Dinge, so oder so

 

Die Dinge der Woche (01. Januar 2017)
 
Schrot-und-Korn-Getöse
 

   Die Woche erfüllte ein tosendes Rascheln, ein Schweratmen, Wühlen und Kratzen die Atmosphäre. Es drang aus den Geschenkpapierbergen und mischte sich mit dem Schluchzen jener Menschen, die das ersehnte Smartphone in der falschen Farbe unter dem Gabentisch fanden oder den SUV beim Auspacken mit der Schere verkratzten. In den bleichen Morgen nach Heiligabend zogen Karawanen zu den berstenden Altpapiercontainern. Das Papier wurde gesammelt und Bedürftigen zugeführt, beispielsweise in Griechenland, wo damit die Wohnzimmer beheizt oder staatliche Schuldscheine gedruckt wurden. Auf einigen Dokumenten finden sich noch Kritzeleien "... lieber Schatz ... ganz doll ... wie jedes Jahr ... Socken ... hoffe, es gefällt ... wenn nicht ... Umtausch ... Bussi."



   Weihnachten wurde also mit der grösstmöglichen Routine begangen, was in diesen unruhigen Zeiten kein Fehler ist. Emotional beladen war das Fest dennoch. Diejenigen, die noch mit Popmusik gross geworden sind, als sie nicht aus dem Netz gesaugt, sondern mit Erspartem gekauft und als Tonträger nach Hause getragen wurde, zitterten sich jeden Morgen in den Tag und stellten die bange Frage, wer als Nächster die irdische Bühne verliesse.

   In einer ersten Bilanz zeigten sich Politiker und Kirchen dennoch zufrieden.

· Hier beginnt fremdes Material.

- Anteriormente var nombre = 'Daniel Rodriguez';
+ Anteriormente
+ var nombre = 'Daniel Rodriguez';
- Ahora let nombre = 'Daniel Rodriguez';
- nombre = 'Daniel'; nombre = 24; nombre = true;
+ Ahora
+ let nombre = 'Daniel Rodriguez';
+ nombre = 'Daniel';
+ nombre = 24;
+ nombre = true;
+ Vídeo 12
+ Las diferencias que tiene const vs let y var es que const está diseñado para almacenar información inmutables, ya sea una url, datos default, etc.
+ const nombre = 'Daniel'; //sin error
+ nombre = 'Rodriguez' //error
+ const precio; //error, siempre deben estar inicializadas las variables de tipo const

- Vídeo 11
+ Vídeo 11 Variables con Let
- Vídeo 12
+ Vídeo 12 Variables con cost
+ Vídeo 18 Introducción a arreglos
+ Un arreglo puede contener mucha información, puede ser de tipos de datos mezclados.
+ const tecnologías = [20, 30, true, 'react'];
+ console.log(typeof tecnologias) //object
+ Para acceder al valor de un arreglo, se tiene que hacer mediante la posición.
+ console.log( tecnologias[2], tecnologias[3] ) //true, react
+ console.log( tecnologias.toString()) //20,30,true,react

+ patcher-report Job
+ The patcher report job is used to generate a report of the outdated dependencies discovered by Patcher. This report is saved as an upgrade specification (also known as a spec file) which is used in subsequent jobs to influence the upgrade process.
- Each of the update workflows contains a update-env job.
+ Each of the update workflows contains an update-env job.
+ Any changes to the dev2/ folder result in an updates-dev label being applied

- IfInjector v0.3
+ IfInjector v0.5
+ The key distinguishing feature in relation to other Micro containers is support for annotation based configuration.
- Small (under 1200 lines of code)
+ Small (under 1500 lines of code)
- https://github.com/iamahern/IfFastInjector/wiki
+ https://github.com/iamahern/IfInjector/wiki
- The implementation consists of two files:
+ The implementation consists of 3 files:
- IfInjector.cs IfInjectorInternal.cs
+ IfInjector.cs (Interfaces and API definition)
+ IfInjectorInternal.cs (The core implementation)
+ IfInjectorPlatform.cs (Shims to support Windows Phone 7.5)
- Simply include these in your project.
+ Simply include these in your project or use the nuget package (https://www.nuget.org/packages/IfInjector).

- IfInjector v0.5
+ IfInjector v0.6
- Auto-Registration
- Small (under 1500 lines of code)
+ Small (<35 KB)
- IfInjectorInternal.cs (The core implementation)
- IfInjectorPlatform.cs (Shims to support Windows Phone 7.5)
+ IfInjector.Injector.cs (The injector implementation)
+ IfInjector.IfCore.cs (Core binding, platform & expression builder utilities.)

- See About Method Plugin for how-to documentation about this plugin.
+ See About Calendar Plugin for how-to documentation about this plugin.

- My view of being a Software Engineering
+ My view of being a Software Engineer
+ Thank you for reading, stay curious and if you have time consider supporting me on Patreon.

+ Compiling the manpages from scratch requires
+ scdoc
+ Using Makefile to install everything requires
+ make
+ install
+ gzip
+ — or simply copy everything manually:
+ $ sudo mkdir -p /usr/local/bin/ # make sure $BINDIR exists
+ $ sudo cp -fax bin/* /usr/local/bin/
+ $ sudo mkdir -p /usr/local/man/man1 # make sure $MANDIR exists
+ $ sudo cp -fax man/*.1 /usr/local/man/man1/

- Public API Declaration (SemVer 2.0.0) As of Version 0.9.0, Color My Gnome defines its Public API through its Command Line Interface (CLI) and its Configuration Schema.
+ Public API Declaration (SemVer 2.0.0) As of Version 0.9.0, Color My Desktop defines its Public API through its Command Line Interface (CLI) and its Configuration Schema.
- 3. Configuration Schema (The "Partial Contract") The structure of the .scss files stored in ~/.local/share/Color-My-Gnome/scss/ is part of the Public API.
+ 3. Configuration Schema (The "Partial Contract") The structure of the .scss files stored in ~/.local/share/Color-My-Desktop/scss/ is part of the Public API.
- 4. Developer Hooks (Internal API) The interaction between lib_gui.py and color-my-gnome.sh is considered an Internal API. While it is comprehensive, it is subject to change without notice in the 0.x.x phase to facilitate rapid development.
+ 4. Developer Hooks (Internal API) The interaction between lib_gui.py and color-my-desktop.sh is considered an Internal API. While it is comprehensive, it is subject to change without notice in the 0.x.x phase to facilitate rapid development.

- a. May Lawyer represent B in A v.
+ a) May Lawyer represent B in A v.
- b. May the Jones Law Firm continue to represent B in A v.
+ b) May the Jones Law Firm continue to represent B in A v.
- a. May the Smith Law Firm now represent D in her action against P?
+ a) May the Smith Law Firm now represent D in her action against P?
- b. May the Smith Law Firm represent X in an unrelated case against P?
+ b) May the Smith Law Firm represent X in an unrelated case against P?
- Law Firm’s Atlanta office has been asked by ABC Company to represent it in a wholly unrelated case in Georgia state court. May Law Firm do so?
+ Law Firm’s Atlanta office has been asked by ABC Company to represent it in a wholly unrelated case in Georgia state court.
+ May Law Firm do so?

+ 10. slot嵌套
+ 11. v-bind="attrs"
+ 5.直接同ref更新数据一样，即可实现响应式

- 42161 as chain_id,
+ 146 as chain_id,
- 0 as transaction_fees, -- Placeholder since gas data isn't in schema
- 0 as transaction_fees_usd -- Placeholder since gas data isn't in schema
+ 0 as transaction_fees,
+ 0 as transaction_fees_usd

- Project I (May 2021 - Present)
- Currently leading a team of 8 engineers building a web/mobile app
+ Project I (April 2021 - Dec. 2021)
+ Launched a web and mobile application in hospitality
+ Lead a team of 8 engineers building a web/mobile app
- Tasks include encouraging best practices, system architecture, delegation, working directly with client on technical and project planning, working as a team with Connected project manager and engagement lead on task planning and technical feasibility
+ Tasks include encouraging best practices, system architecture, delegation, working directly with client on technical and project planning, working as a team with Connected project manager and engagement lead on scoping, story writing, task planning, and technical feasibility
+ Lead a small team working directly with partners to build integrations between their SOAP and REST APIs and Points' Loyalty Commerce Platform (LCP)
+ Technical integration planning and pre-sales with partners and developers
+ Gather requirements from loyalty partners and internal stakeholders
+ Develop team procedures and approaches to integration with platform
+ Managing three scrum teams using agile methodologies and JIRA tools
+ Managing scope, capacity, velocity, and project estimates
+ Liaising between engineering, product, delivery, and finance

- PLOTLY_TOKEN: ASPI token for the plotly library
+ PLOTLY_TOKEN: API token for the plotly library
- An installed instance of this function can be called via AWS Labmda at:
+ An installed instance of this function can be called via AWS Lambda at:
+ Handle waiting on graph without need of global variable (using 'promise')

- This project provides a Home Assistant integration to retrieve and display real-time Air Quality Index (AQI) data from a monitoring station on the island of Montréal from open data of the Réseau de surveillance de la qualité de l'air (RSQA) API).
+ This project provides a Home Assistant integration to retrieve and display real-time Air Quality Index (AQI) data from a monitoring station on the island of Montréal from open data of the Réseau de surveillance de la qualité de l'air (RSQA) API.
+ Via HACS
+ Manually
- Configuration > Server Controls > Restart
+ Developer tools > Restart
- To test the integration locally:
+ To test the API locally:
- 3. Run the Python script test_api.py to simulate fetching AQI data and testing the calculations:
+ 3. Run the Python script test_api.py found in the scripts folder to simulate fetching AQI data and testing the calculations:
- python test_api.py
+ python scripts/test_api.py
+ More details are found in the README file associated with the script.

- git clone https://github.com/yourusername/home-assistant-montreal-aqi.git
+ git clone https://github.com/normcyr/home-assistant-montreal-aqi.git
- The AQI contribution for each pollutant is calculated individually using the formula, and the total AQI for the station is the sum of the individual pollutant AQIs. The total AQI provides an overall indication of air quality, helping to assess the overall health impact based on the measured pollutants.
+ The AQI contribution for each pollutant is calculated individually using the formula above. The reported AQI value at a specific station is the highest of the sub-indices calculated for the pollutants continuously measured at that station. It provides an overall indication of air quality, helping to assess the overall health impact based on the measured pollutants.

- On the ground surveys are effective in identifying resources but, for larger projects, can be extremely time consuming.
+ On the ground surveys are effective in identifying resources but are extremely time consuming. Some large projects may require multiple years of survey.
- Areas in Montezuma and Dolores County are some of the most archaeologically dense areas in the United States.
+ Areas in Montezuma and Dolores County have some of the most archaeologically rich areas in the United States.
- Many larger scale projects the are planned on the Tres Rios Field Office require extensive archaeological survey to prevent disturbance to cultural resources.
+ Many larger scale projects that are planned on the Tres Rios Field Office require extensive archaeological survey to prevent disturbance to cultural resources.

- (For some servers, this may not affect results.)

Blindwütiger Konsum habe das Bruttosozialprodukt um mehrere Hundert Billionen Euro gesteigert. Der grimmige Finanzminister kündigte an, die Überschüsse sollten an die Verbraucher wieder ausgeschüttet werden. Er warnte aber vor Euphorie - schliesslich würden die meisten Weihnachtsgeschenke erst im März kaputtgehen, was danach eine neue Konsumwelle auslöse. Bis dahin seien Stützungskäufe der EZB für den post-weihnachtlich geschundenen Einzelhandel nötig. Dazu gehört eine Nord-Süd-Trasse für Carrera-Autos, die allerdings auf Drängen Bayerns bis Oberfranken unterirdisch verlegt wird.



   Ansonsten traf man die Vorbereitungen für den Übergang ins neue Jahr. Die Kirche folgte dabei der alten Losung "Bort für Böller" und verteilte ihr ungesäuertes Silvesterbrot mit Fernzündung, das ein minutenlanges gleissendes Weizenflimmern zeigt, begleitet von Schrot-und-Korn-Getöse und einem Bukett aus mildtätigem Glitzerteig. Die Deutschen werden also wieder in einer pragmatischen Mischung aus Zuversicht, Melancholie und Trotz ins neue Jahr stolpern und sich weder von Salafisten noch von Abteilungsleitern, Pisa-Studien und Kreisverkehren aus der Ruhe bringen lassen. Sie werden das Jahr 2017 auspacken, es kritisch mustern und in die Zimmerecke stellen. Bis März kann man es noch umtauschen - indes: Man weiss nie, was man als Ersatz bekommt.